Pegg at this point would like to add: “I think we’re higher functioning nerds than Graeme and Clive. We’re married for a start and don’t live alone.”

Frost was Pegg’s best man when he got married in 2005 (he and his wife, Maureen now have an 18-month old daughter) and Pegg returned the compliment when Frost married executive producer Mariangela.

The idea for Paul originated during the rain-sodden Shaun Of The Dead shoot when Pegg joked he’d like to make a movie “somewhere it never rains, like the desert”.

In fact they ended up shooting Paul in New Mexico, which Pegg described as “one of the most changeable places in the world”.

He says: “It would be blazing sunshine one minute and 20 minutes later there’d be hailstones the size of golf balls.”

They’d had a taste of life in this inhospitable climate during a road trip across America’s West before writing the script.

“So much happened to us on that trip that’s in the film,” says Pegg. “We hit a bird, we got slightly terrorised by some weird guys.”

Frost adds: “We had barbecues every night,” before confessing that they weren’t prepared for the sheer size of the US.

“You look at it on a map and think, ‘All right, we can probably do that in three or four days’. Then after a day’s driving for 10 or 11 hours, you’ve only gone 300 miles and you’ve got to travel 2,000 miles.”

On their return, Pegg and Frost watched more than 50 movies about aliens and road trips. “Then we just sat opposite one another and banged it out, line by line,” recalls Frost.

“For a time, Simon went off to do How To Lose Friends And Alienate People, and so I went away for a couple of weeks and wrote a big 180-page script. When Simon returned we completely deconstructed it, kept what was good and what was bad was elbowed but we discussed every single line, sometimes for hours.”
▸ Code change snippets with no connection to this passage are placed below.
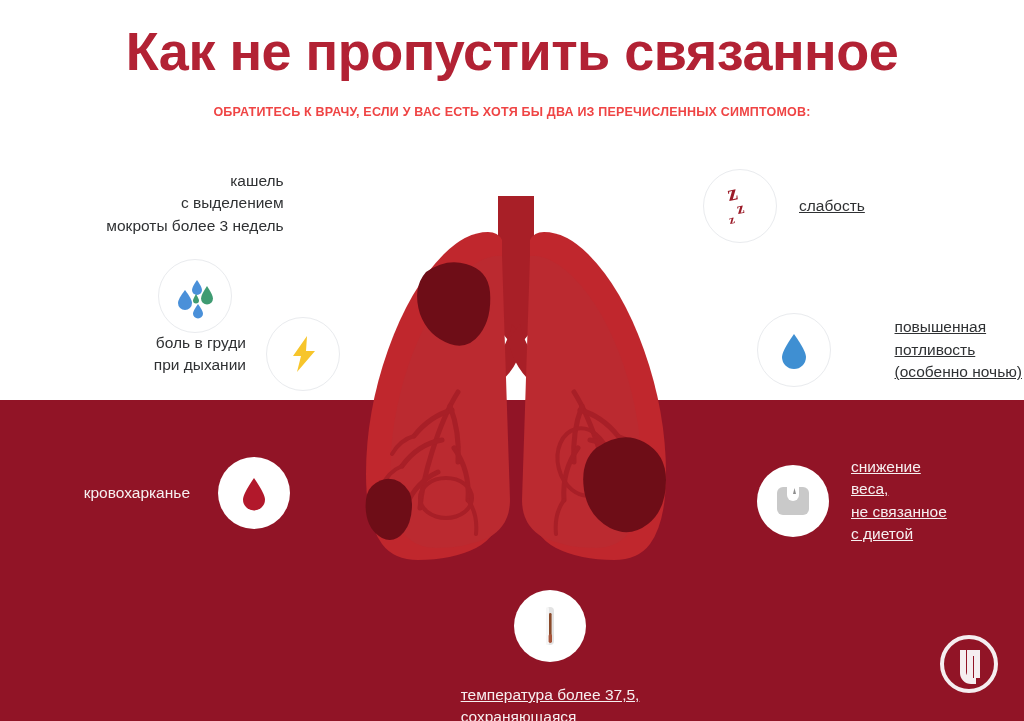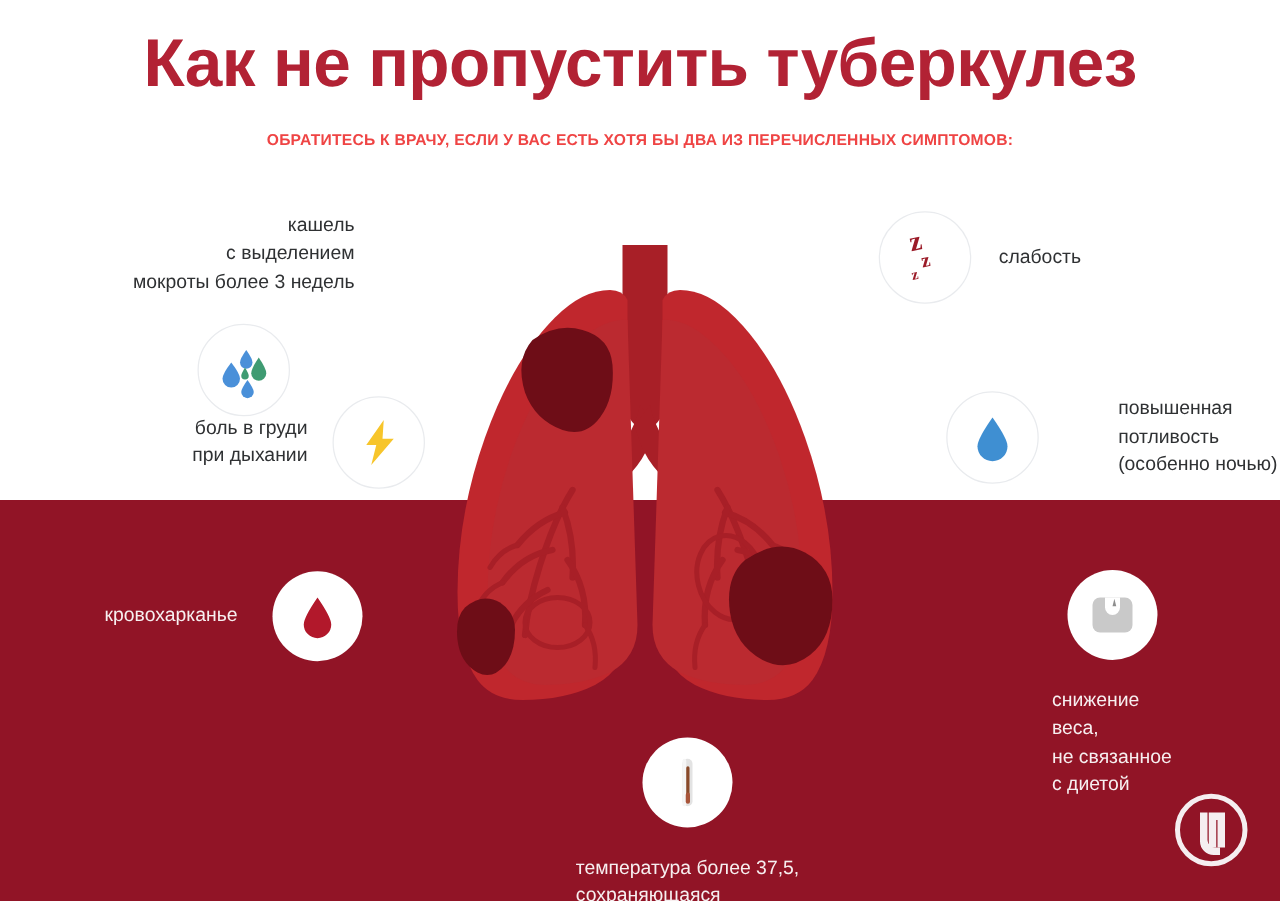--- a/index.html
+++ b/index.html
@@ -75,21 +75,21 @@
     font-size: 15.5px;
     line-height: 1.45;
     color: #2f3133;
     white-space: pre-line;
   }
   .sym-text.light {
     color: #f7eff0;
     font-weight: 500;
   }
   .sym-text.right { text-align: right; }
-  .sym-text.left  { text-align: left; }
+  .sym-text.left  { text-align: left; text-decoration: underline; }
 
   .badge {
     position: relative;
     border-radius: 50%;
     display: flex;
     align-items: center;
     justify-content: center;
     flex: none;
   }
   .badge.ghost {
@@ -103,41 +103,41 @@
     height: 72px;
     background: #ffffff;
   }
 
   
   #sym-cough    { left: 50px;  top: 170px; width: 290px; justify-content: flex-end; gap: 22px; flex-direction: column; }
   #sym-chest    { left: 60px;  top: 317px; width: 280px; justify-content: flex-end; gap: 20px; }
   #sym-blood    { left: 70px;  top: 457px; width: 220px; justify-content: flex-end; gap: 28px; }
   #sym-weak     { left: 703px; top: 169px; width: 290px; justify-content: flex-start; gap: 22px; }
   #sym-sweat    { left: 757px; top: 313px; width: 265px; justify-content: space-between; gap: 20px; }
-  #sym-weight   { left: 757px; top: 456px; width: 265px; justify-content: flex-start; gap: 22px; flex-direction: column; }
+  #sym-weight   { left: 757px; top: 456px; width: 265px; justify-content: flex-start; gap: 22px; }
   #sym-temp     { left: 385px; top: 590px; width: 330px; justify-content: flex-start; gap: 22px; flex-direction: column; }
 
   
   .logo {
     position: absolute;
     right: 24px;
     bottom: 26px;
     width: 62px;
     height: 62px;
   }
 </style>
 </head>
 <body>
 
 <div id="poster">
 
   <div class="bg-top"></div>
   <div class="bg-bottom"></div>
 
-  <div class="title">Как не пропустить туберкулез</div>
+  <div class="title">Как не пропустить связанное</div>
 
   <div class="subtitle">ОБРАТИТЕСЬ К ВРАЧУ, ЕСЛИ У ВАС ЕСТЬ ХОТЯ БЫ ДВА ИЗ ПЕРЕЧИСЛЕННЫХ СИМПТОМОВ:</div>
 
   <div class="lungs">
     <svg viewBox="0 0 380 372" width="380" height="372">
 
       <path d="M172 0 h36 v118 q0 16 -10 26 l-8 8 -8 -8 q-10 -10 -10 -26 z" fill="#a81f27"></path>
 
       <path d="M186 128 q-6 30 -34 52 q-16 12 -30 16 l6 16 q22 -6 40 -20 q24 -18 30 -48 z" fill="#a81f27"></path>
       <path d="M194 128 q6 30 34 52 q16 12 30 16 l-6 16 q-22 -6 -40 -20 q-24 -18 -30 -48 z" fill="#a81f27"></path>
“We didn’t write stuff for the sake of it,” stresses Pegg. “The film is referential because the idea is that Paul has influenced every sci-fi film.

“It’s very clever when you think about it,” he laughs.

Paul himself was obviously the result of CGI wizardry, but it was essential they found the right voice for their little green man.

“At first Paul was much older and grumpier, much more of a curmudgeon than he is now,” says Pegg.

“We spoke with the studio and they were keen that it was someone relevant to the comedy audience and suggested Seth. I love his performance in this movie, it’s so sweet and sensitive.”

As Frost says: “If people can forget Paul is a CGI character within a few minutes of meeting him, then we’ve done it right.”